A esta altura fico sabendo que em Copacabana também não tem energia, a estação do metrô Carioca está fechada, pequenos grupos se reúnem nas portarias dos prédios, aprecem os primeiros policiais, lojas são fechadas com medo de assaltos, os restaurantes com luz de velas, tento beber um suco, mas é impossível conseguir, me arranjo com um refresco de laranja com acerola, que estava pronto na refresqueira, desisto de voltar ao CREA.

No caminho para o Castelo, a única coisa que funciona é um grupo de música latina que toca seus instrumentos ligados a uma bateria, são precavidos esses latinos. Procuro encontrar o ônibus pra Engenho de Dentro, e penso a essa altura, com certeza deve ter acontecido um apagão, é a impressão que tenho, e agora me ocorre de pensar, quem será o culpado? Um acidente poderia ter ocorrido? Hoje o tempo melhorou, seria o calor, com o excesso de aparelhos de ar condicionados ligados? Pode ser sabotagem? Ataque terrorista? Invasão alienígena, tipo Orson Wells? Quem responderá? Talvez a internet, mas como sem energia para os computadores? Nós estamos dominados por máquinas, sem energia tudo pára, o sistema financeiro, o trânsito, a vida fica suspensa, e nós totalmente inertes, as empresas sem produzir, Onde está o racionamento? E as recentes chuvas? Será que isso tudo não poderia ser evitado? Será que não podemos viver em segurança? Pois sim, talvez agora a crônica fique mais coerente com o título; porque tenho uma má notícia, não estamos a salvos de nada, de levar um tiro, de pegar dengue, de ser atropelado, de pagar impostos sem retorno, não estamos livre nem da escuridão, e somos reféns de máquinas, que necessitam de energia, toda nossa vida está dentro de máquinas, nosso saldo bancário, nossa identidade, nossas necessidades mais básicas. Quer nota fiscal senhor? Olha só amanhã. É verdade hoje só amanhã.
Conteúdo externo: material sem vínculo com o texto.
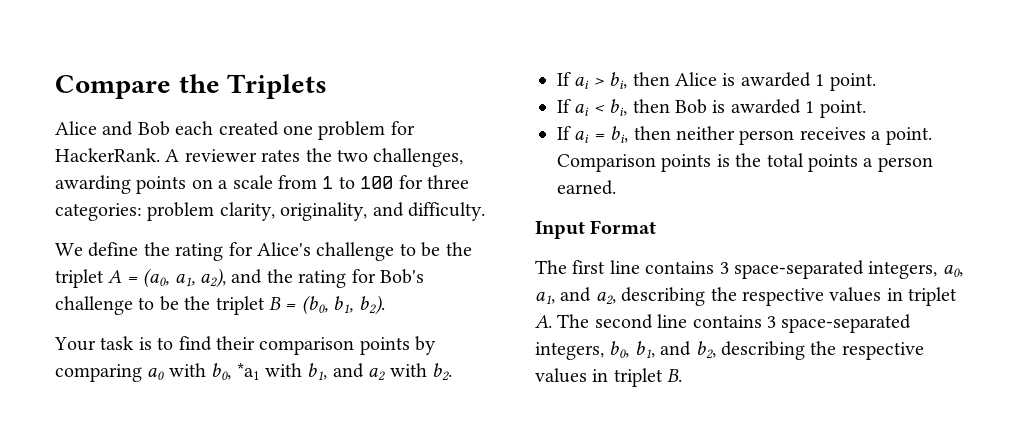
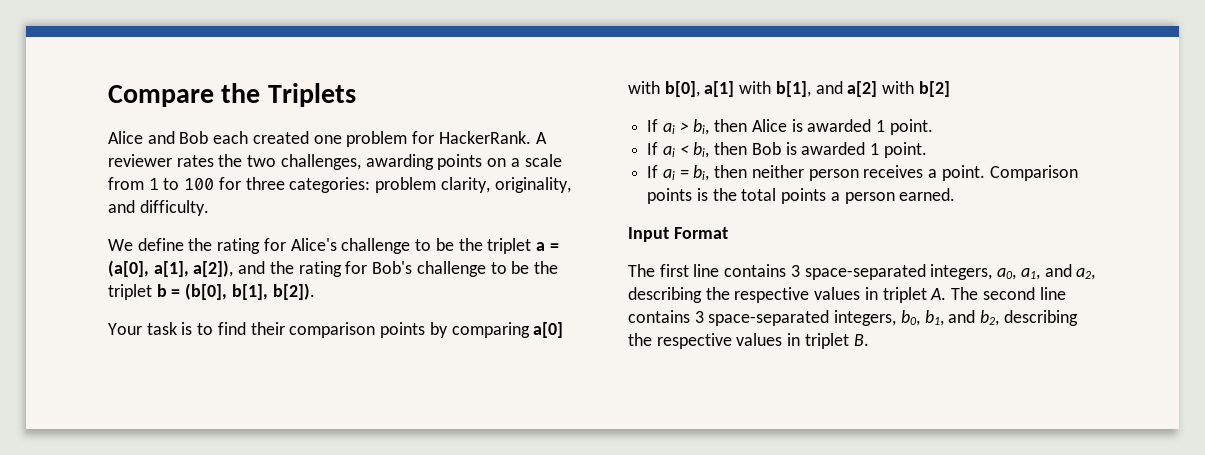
[108,268,227,288] A = (a0, a1, a2), -> [535,242,559,251] [108,260,234,277] a = (a[0], a[1], a[2]),
[269,295,385,315] B = (b0, b1, b2). -> [156,283,315,300] b = (b[0], b[1], b[2]).
[147,363,452,381] a0 with b0, *a1 with b1, and a2 with b2. -> [533,322,564,338] [628,81,950,97] a[0] with b[0], a[1] with b[1], and a[2] with b[2]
Finalmente o ônibus. O rádio despeja as primeiras notícias, aconteceu um apagão nas regiões Sudeste, Sul e Centro - oeste, será verdade? O locutor logo aconselha: - Evitem sair de casa, não saiam. Não sei se fico mais tranqüilo, ou agora é que começo a me preocupar, pode ser uma maneira mais amena de avisar que o mundo está próximo do fim, talvez algum asteróide destes com nome e número complicado esteja em rota de colisão com a Terra, quem sabe? Mas o ônibus segue o caminho, e todos os relógios da Presidente Vargas marcam: 13:36, ao menos agora confirmamos que algo houve, e foi as 13:36, mas será que estes relógios não poderiam funcionar com baterias carregadas por energia solar, seria tão complicado assim, não entendo porque dependem de energia elétrica, acabam por colaborar no aumento de consumo.

A esta altura, me pergunto afinal o que toda essa história tem a haver com o título da crônica, pequeno depoimento contra a violência? Acho que tem total relação, e explico, pode haver maior violência o fato de toda uma região do país ficar as escuras? É o fiel retrato dos tempos que vivemos, nunca se sabe o que pode acontecer, o cidadão acorda Prefeito de uma cidade do grande ABC, e termina a noite ou a madrugada morto, sem nenhuma razão aparente, apenas hipóteses, assim como os técnicos de Furnas que o rádio anuncia quase uma hora depois do apagão, que desconhecem as causas de tamanha confusão. Na verdade somos prisioneiros de máquinas e de sistemas de governo que não nos garante nenhuma segurança, é cada um por si e Deus por todos, mas até quando, até mesmo Deus cansa, e aí quem nos salvará de nós mesmos.

PS: A energia retornou depois das 16:00 horas, e esqueci o embrulho com os equipamentos no ônibus, vou ter que buscar na garagem.